The following scenario describes a Job that retrieves people details from a lookup database, based on a join on the age. The main flow source data is read from a MySQL database table called people_age that contains people details such as numeric id, alphanumeric first name and last name and numeric age. The people age is either 40 or 60. The number of records in this table is intentionally restricted.
For more technologies supported by Talend, see Talend components.
The reference or lookup information is also stored in a MySQL database table called large_data_volume. This lookup table contains a number of records including the city where people from the main flow have been to. For the sake of clarity, the number of records is restricted but, in a normal use, the usefulness of the feature described in the example below is more obvious for very large reference data volume.
To optimize performance, a database connection component is used in the beginning of the Job to open the connection to the lookup database table in order not to do that every time we want to load a row from the lookup table.
An Expression Filter is applied to this lookup source flow, in order to select only data from people whose age is equal to 60 or 40. This way only the relevant rows from the lookup database table are loaded for each row from the main flow.

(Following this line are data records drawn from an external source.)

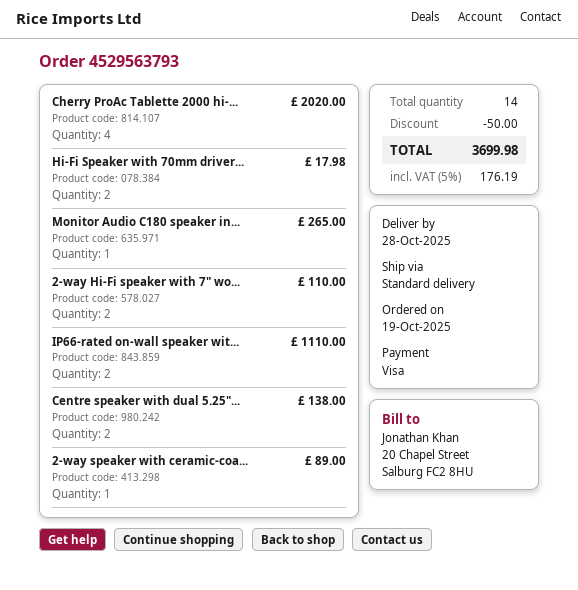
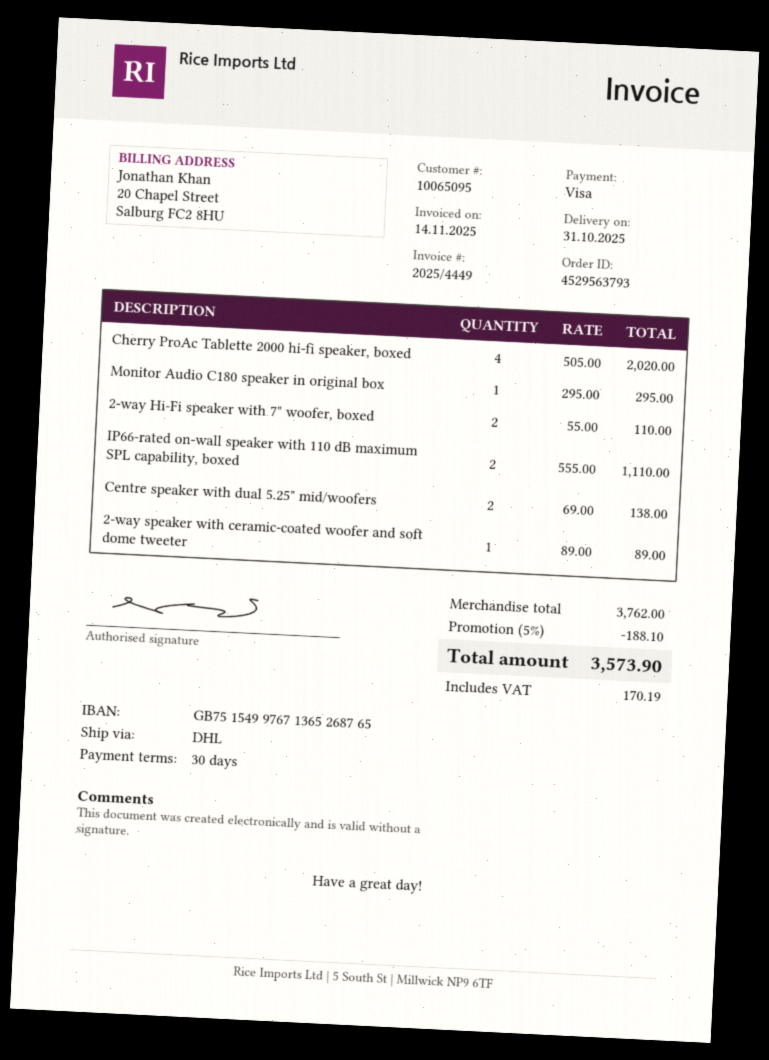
delivery date: 2025-10-28 -> 2025-10-31
shipping method: standard -> DHL
Hi-Fi Speaker with 70mm driver...: 2 for 17.98 -> none
Monitor Audio C180 speaker in...: 1 for 265.00 -> 1 for 295.00
discount: 50.00 -> 188.10
tax: 176.19 -> 170.19
total: 3699.98 -> 3573.90

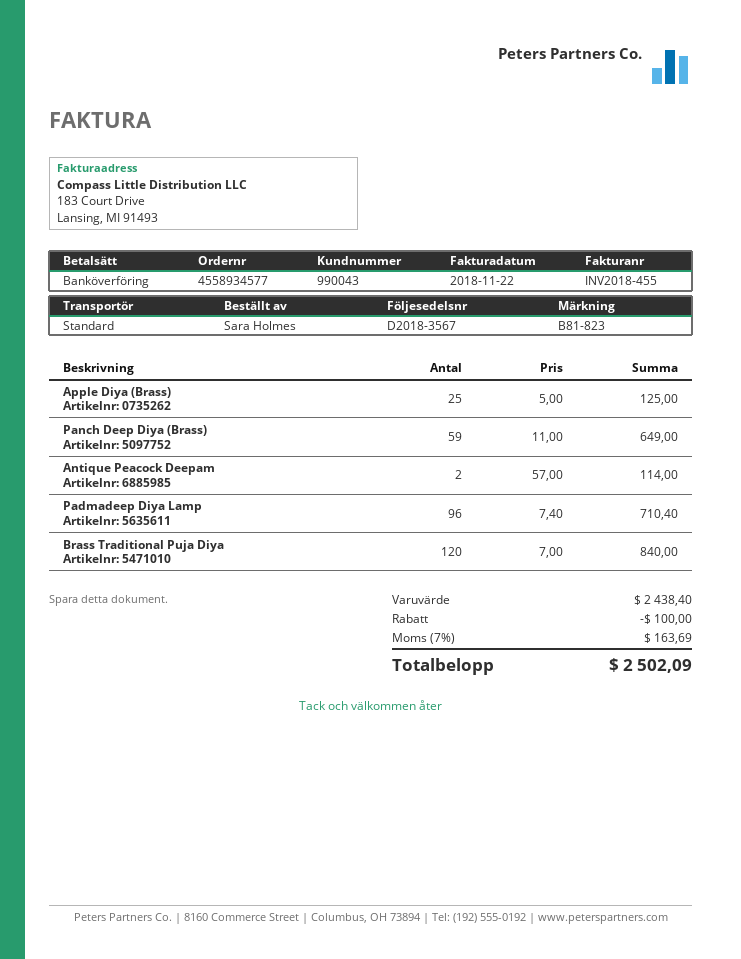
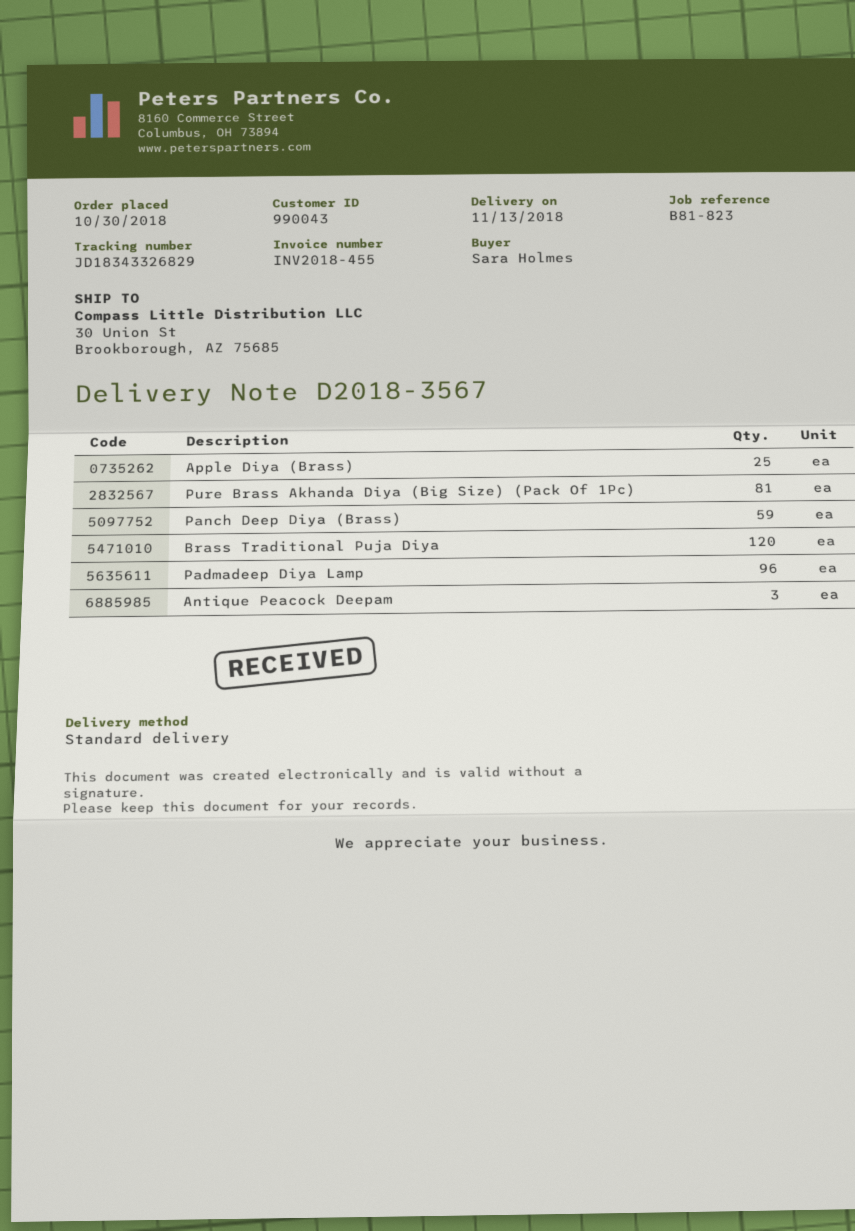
Antique Peacock Deepam: 2 -> 3
Pure Brass Akhanda Diya (Big Size) (Pack Of 1Pc): none -> 81

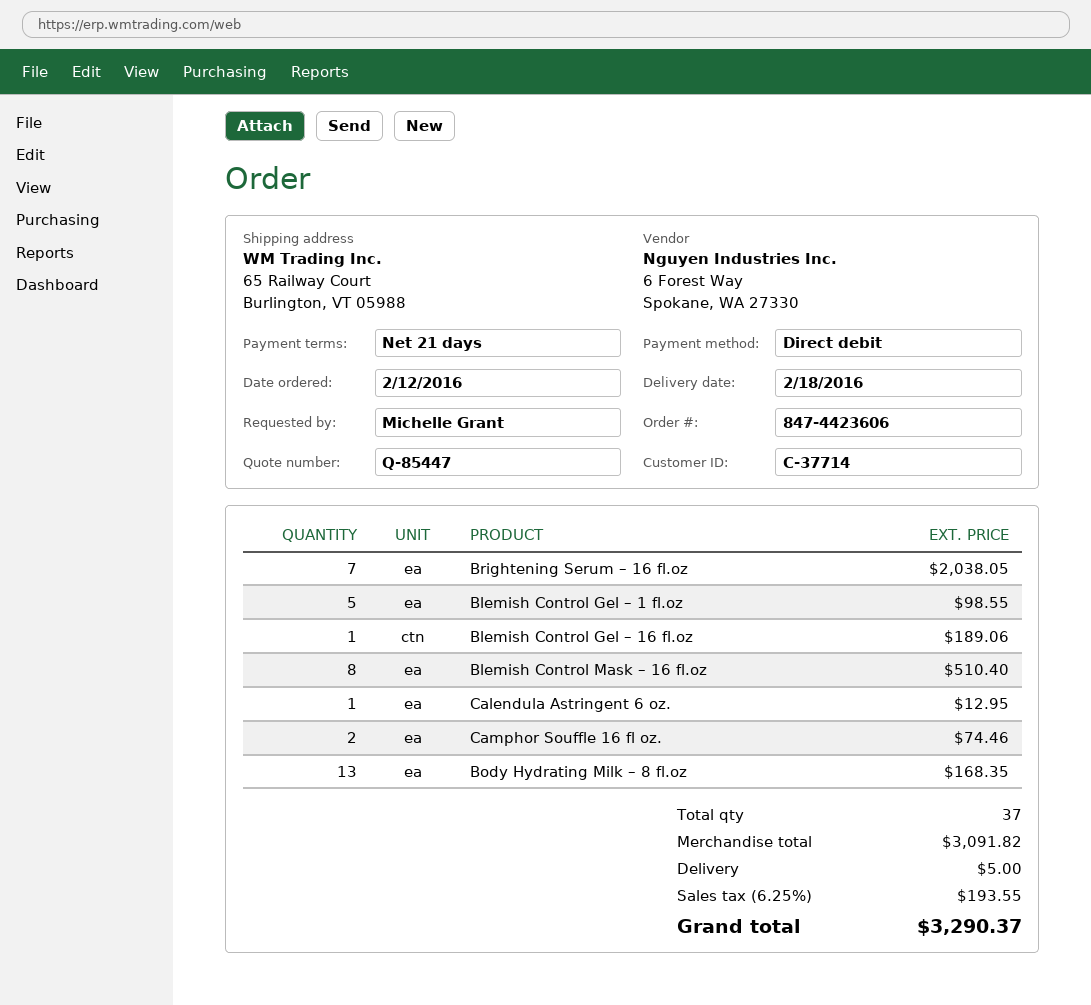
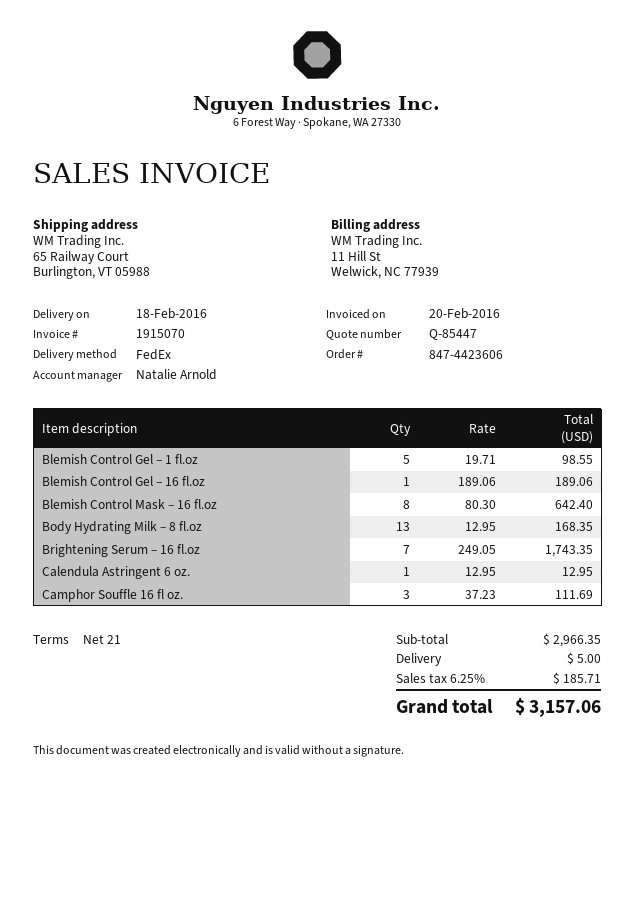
Brightening Serum – 16 fl.oz: 7 for 2038.05 -> 7 for 1743.35
Blemish Control Mask – 16 fl.oz: 8 for 510.40 -> 8 for 642.40
Camphor Souffle 16 fl oz.: 2 for 74.46 -> 3 for 111.69
subtotal: 3091.82 -> 2966.35
tax: 6.25% = 193.55 -> 6.25% = 185.71
total: 3290.37 -> 3157.06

Therefore this Job shows how, from a limited number of main flow rows, the lookup join can be optimized to load only results matching the expression key.
Generally speaking, as the lookup loading is performed for each main flow row, this option is mainly interesting when a limited number of rows is processed in the main flow while a large number of reference rows are to be looked up to.
The join is solved on the age field. Then, using the relevant loading option in the tMap component editor, the lookup database information is loaded for each main flow incoming row.
For this Job, the metadata has been prepared for the source and connection components. For more information on how to set up the DB connection schema metadata, see Centralizing database metadata.
This Job is formed with five components, four database components and a mapping component.